» Task objective: Using the string "Team" as the key, pull each matching line out of the records below.

[Change detection outputs]
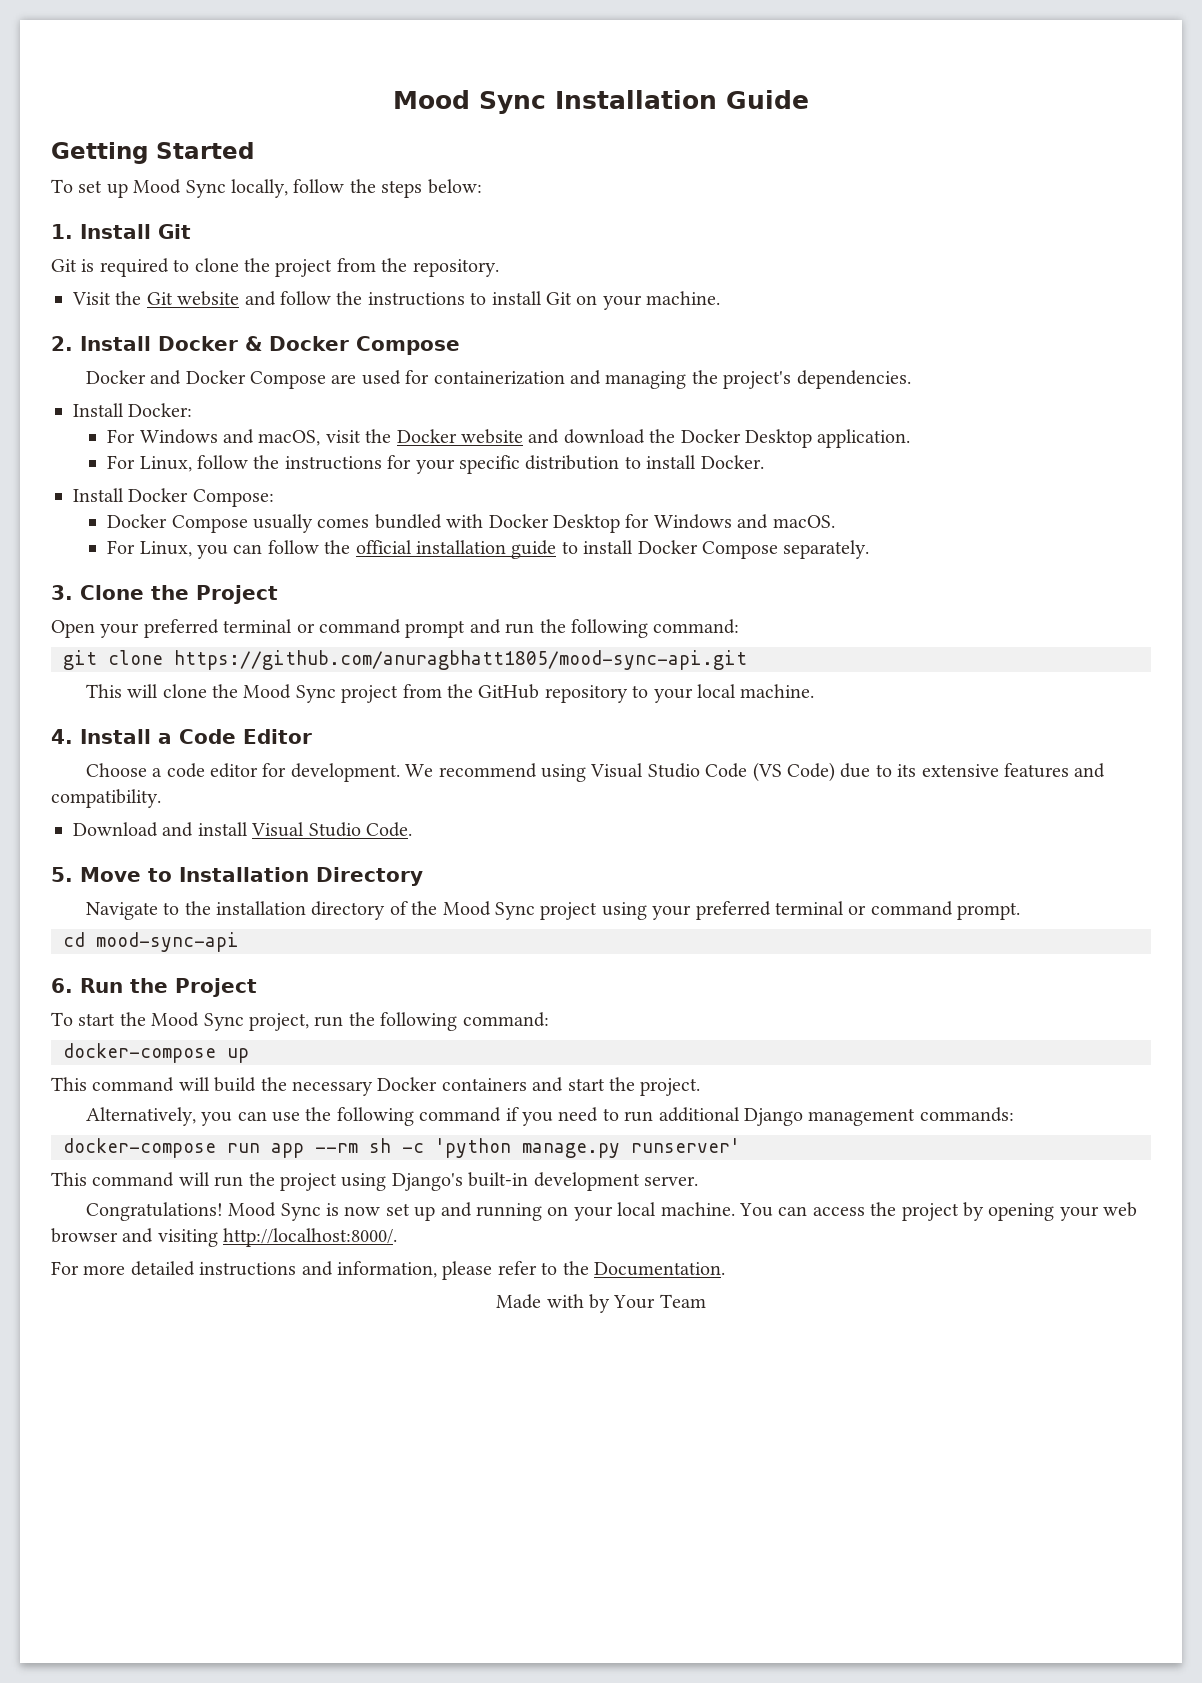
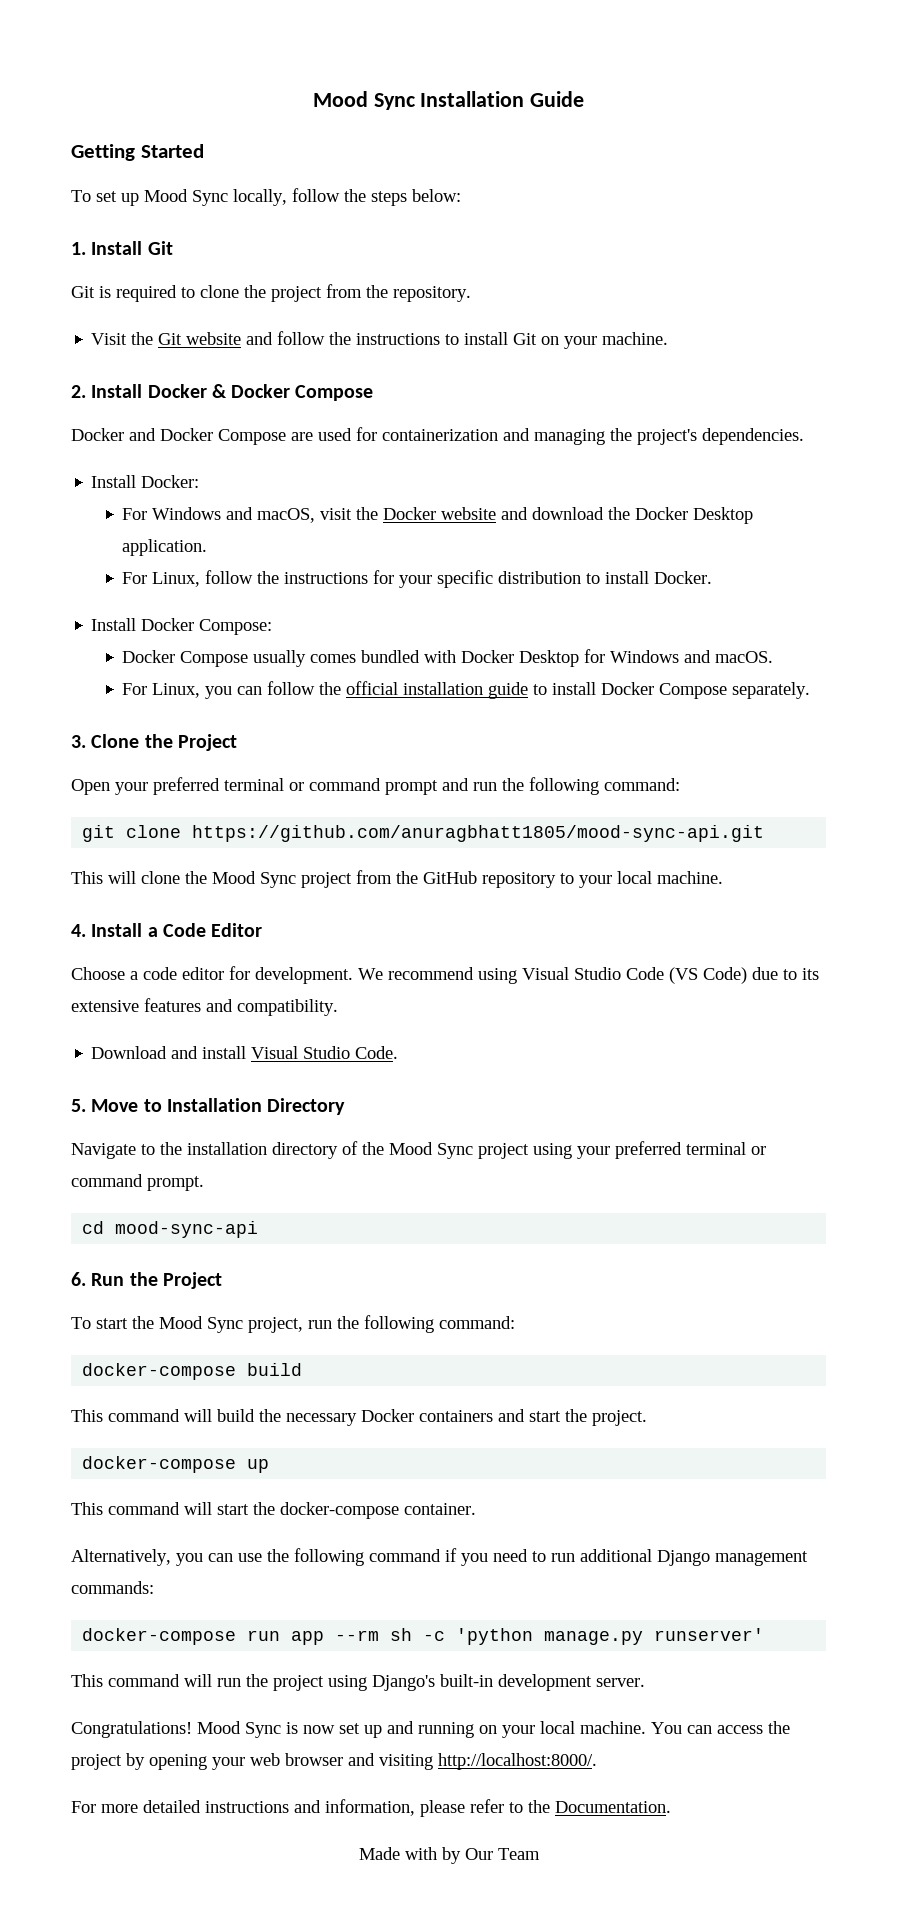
- docker-compose up
+ docker-compose build
+ docker-compose up
+ This command will start the docker-compose container.
- Made with by Your Team
+ Made with by Our Team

» Exercise response:
- Made with by Your Team
+ Made with by Our Team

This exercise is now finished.